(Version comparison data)
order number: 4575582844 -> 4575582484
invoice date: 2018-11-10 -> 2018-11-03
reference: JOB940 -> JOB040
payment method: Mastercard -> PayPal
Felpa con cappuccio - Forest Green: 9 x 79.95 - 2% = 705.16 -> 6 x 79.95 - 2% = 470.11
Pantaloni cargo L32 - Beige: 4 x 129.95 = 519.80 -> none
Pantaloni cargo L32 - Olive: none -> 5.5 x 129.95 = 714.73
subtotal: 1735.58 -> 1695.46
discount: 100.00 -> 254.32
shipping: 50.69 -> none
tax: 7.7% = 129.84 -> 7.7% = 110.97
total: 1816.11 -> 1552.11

---

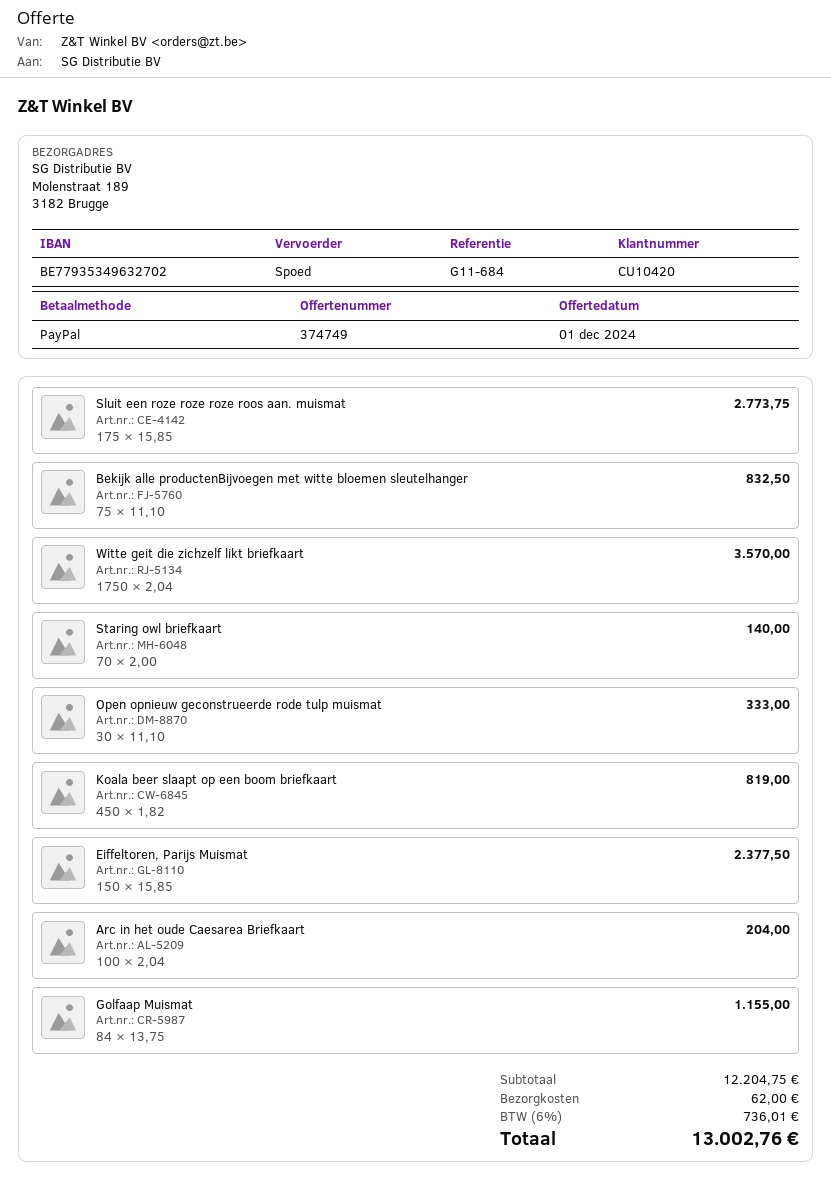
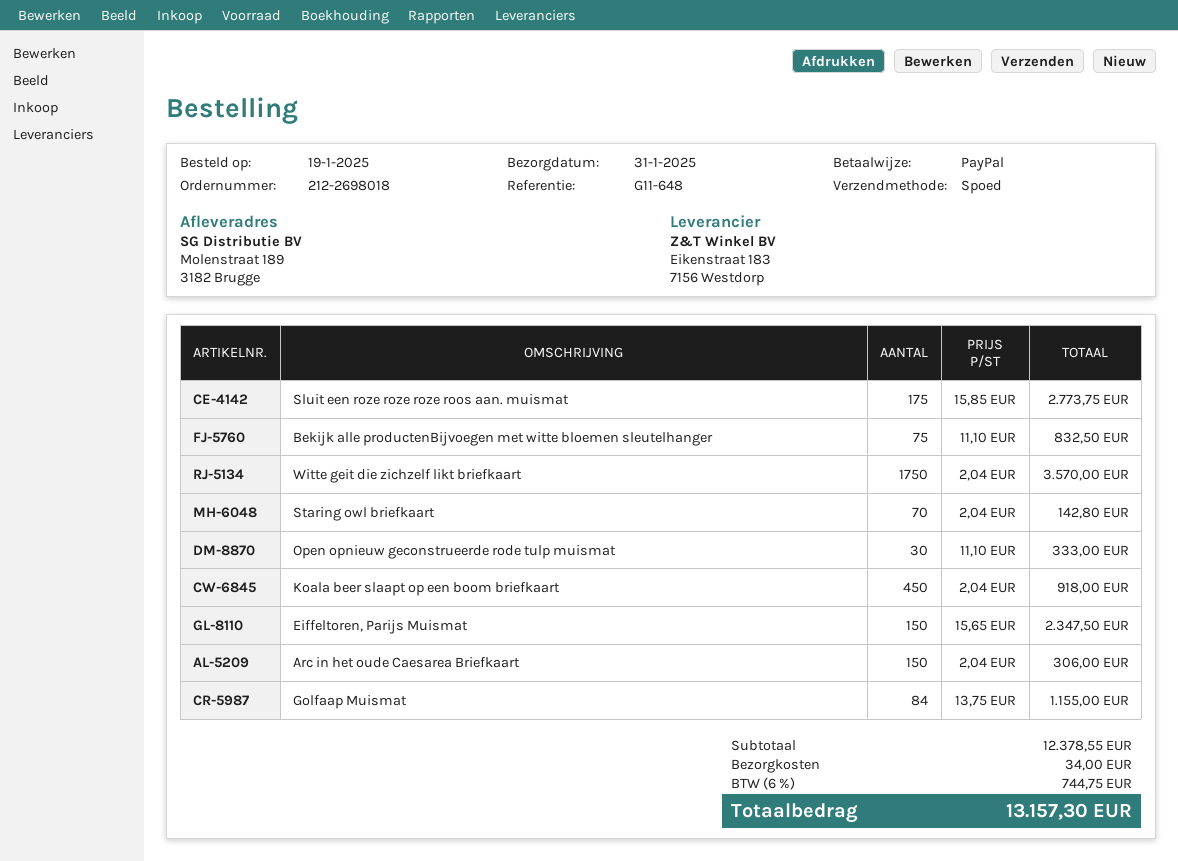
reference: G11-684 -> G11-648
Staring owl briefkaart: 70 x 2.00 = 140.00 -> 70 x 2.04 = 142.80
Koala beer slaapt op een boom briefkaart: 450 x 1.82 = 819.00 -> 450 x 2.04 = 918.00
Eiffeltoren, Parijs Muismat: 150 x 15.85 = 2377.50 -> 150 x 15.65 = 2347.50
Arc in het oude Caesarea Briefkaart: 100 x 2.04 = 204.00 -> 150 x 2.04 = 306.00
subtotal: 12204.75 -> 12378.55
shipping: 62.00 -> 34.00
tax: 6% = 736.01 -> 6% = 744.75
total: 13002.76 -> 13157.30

◆ **Problem description**: For this exercise, gather every line of the data that contains the word "subtotal".

◆ **Expected answer**:
subtotal: 1735.58 -> 1695.46
subtotal: 12204.75 -> 12378.55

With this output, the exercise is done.